Personal information
- Born: 22 April 1986 (age 39)
- Original team: West Adelaide(SANFL)/Edwardstown
- Debut: 26 May 2007, Carlton vs. Adelaide, at Telstra Dome
- Height: 196 cm (6 ft 5 in)
- Weight: 94 kg (207 lb)

Playing career^{1}
- Years: Club / Games (Goals)
- 2007–2009: Carlton / 11 (2)
- ^{1} Playing statistics correct to the end of 2009.

Career highlights
- West Adelaide premiership player (2015);

= Adam Hartlett =

Australian rules footballer (born 1986)

Adam Hartlett (born 22 April 1986) is an Australian rules footballer who played for Carlton in the Australian Football League (AFL).

After graduating from Sacred Heart College in 2003, Hartlett was recruited as the number 25 draft pick in the 2004 AFL draft from West Adelaide by the Carlton Football Club. Hartlett played for Carlton's , the Northern Bullants, in both reserves and seniors through 2005 and 2006, suffering several injury setbacks. Following strong performances with the Bullants seniors in early 2007, he made his debut for Carlton in Round 9. He was a member of the Bullants' losing grand final team in 2009. His brother, Hamish, is a former player for Port Adelaide.
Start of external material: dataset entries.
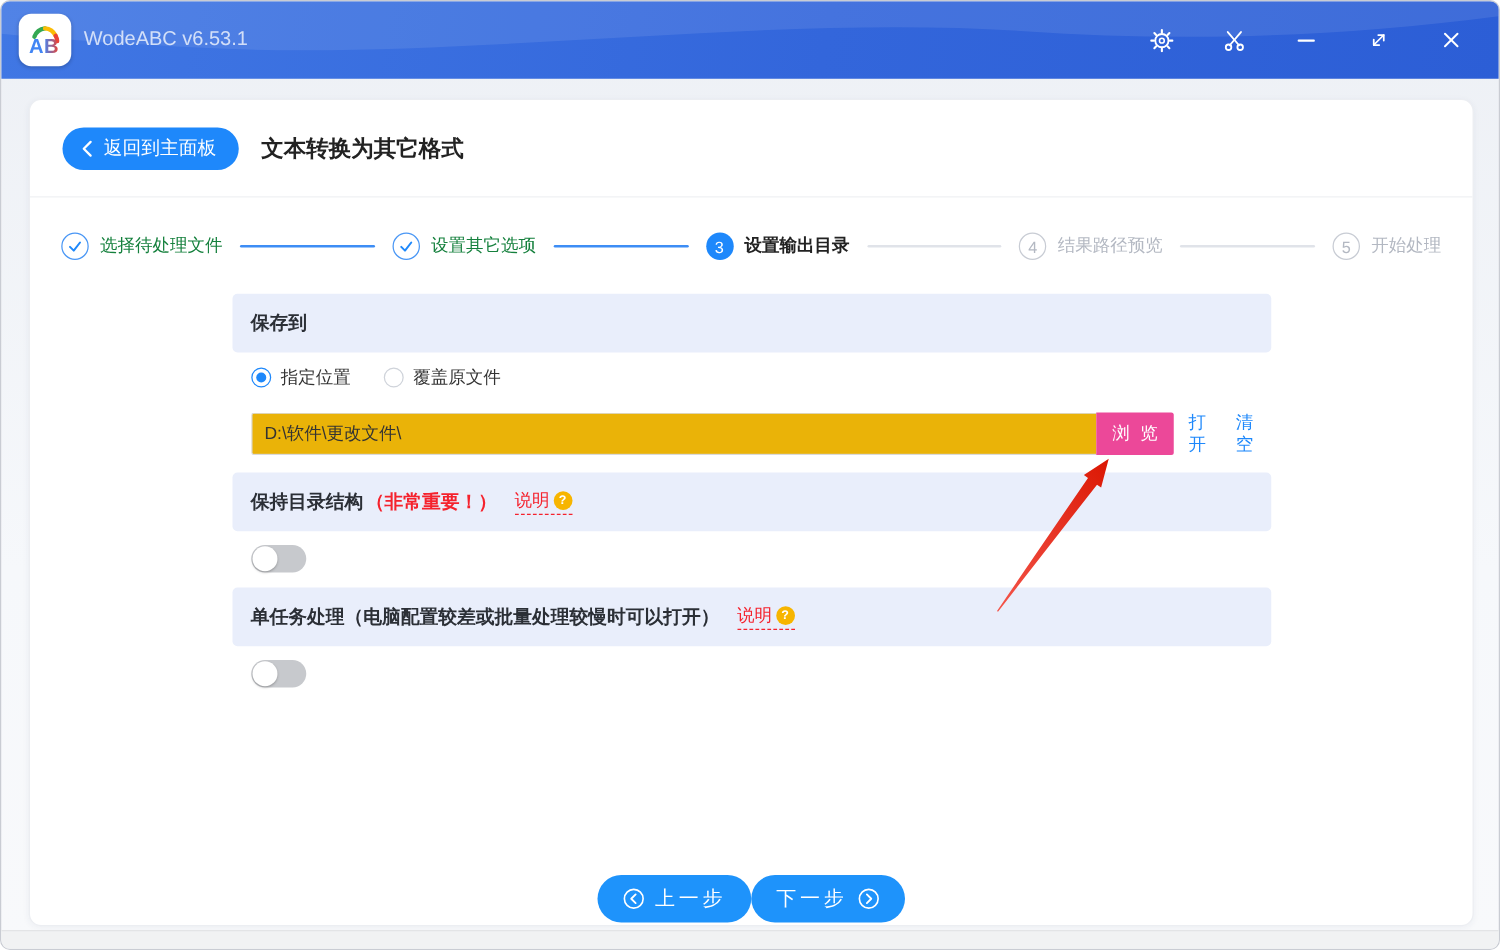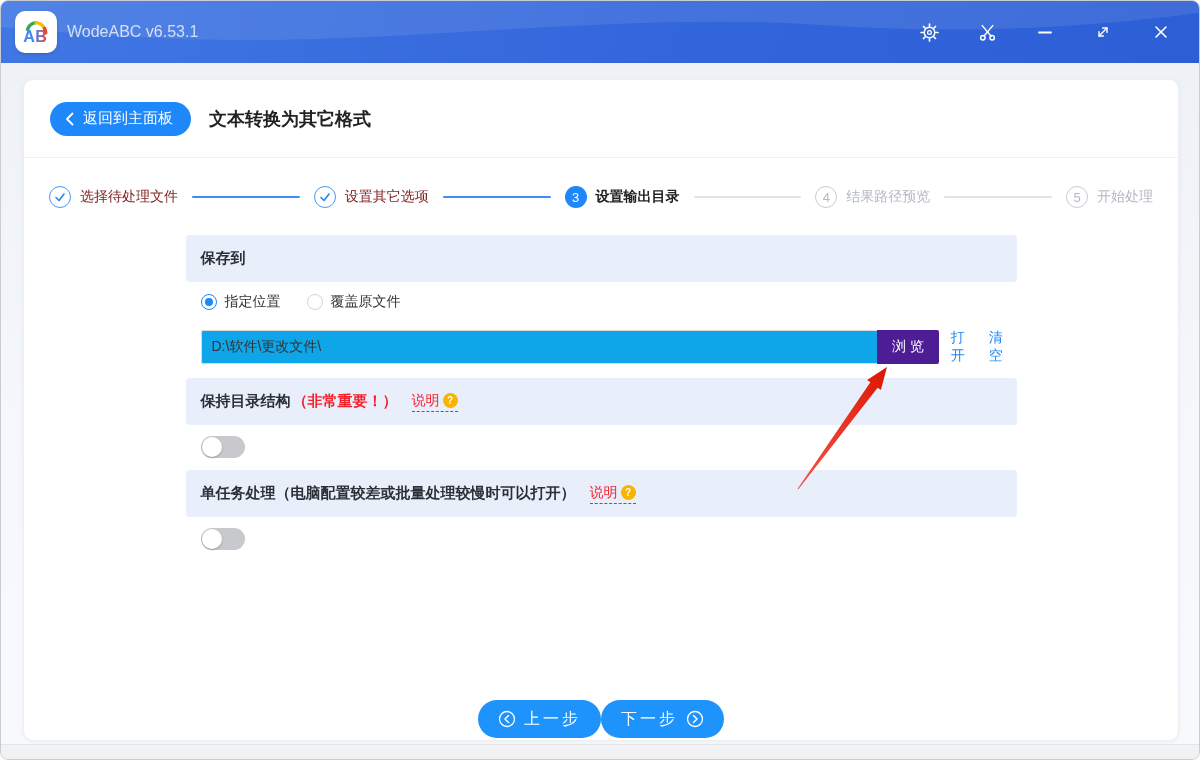"选择待处理文件" .step.done .step-label { color: #7f1d1d -> #15803d }
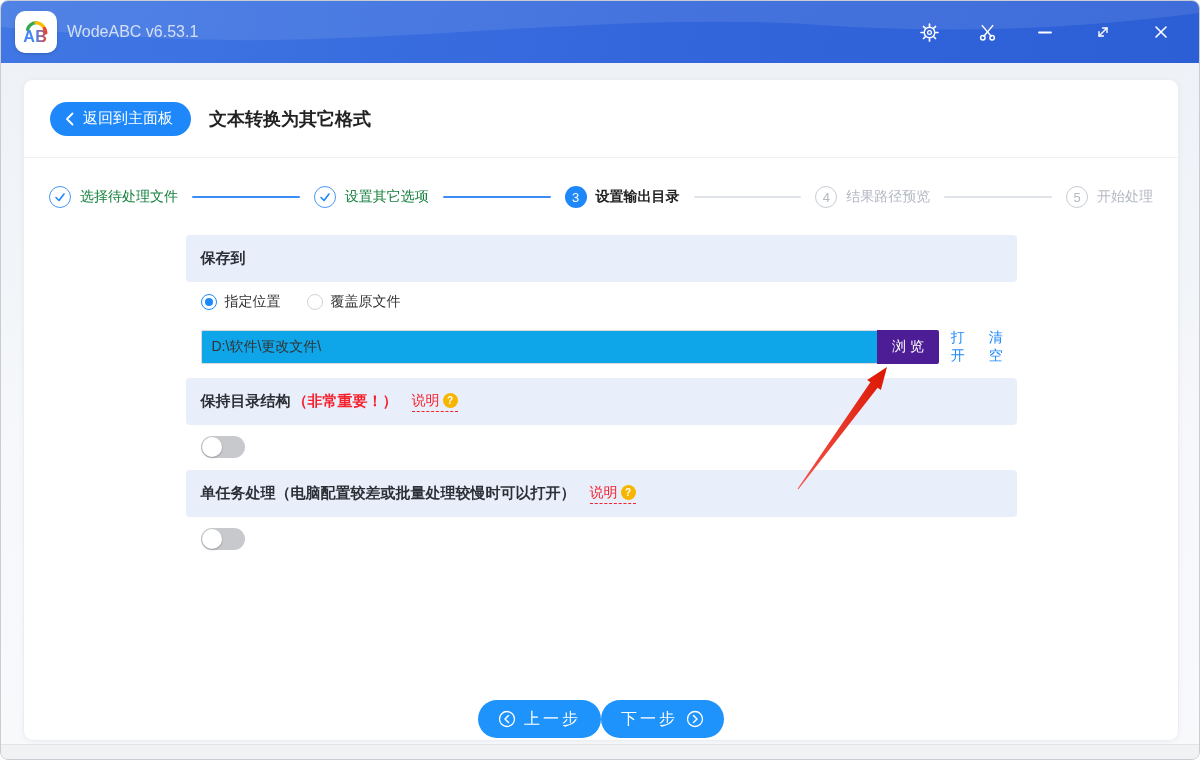"D:\软件\更改文件\" .loc-input { background: #0ea5e9 -> #eab308 }
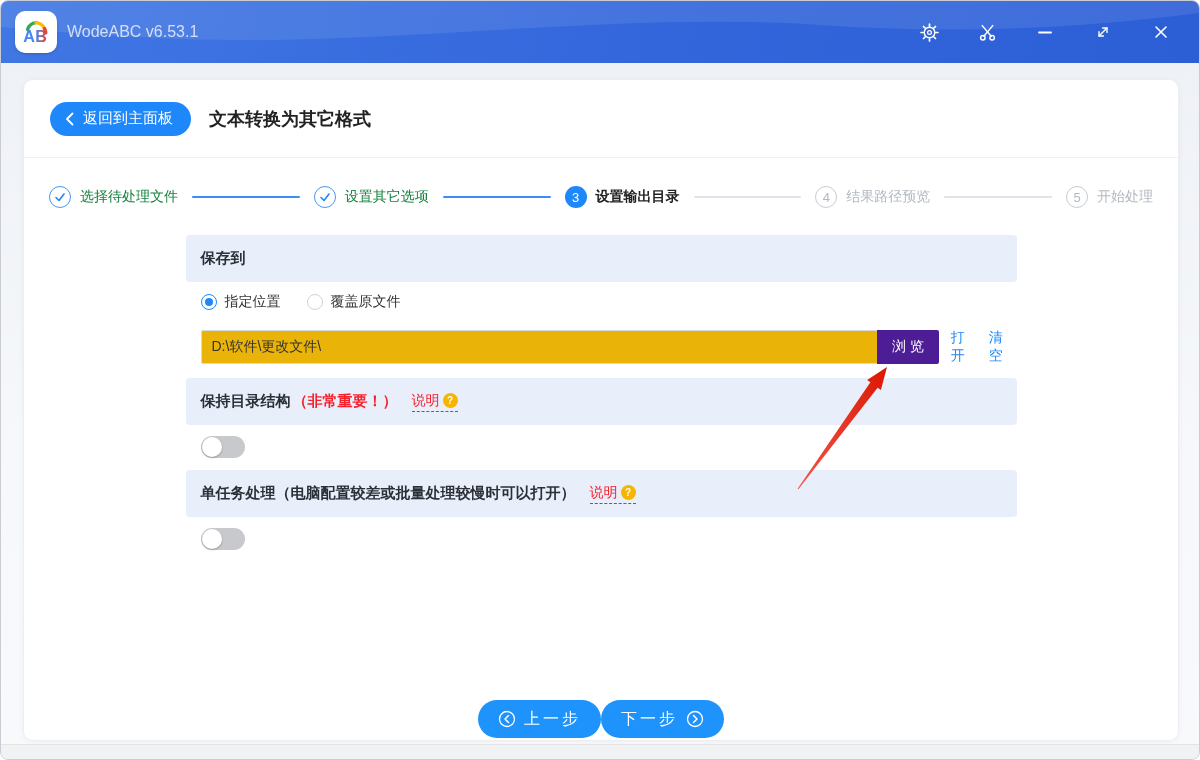"浏 览" .browse-btn { background: #4c1d95 -> #ec4899; font-family: Liberation Sans, sans-serif -> Liberation Mono, monospace }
Hartlett has played both back and forward in key positions, both with the Bullants and Blues. However, his development and career were hampered by recurring hamstring injuries. He was delisted by the Blues at the end of the 2009 season , and returned to West Adelaide in 2010. Hartlett went onto become the senior coach of the West Adelaide Football Club.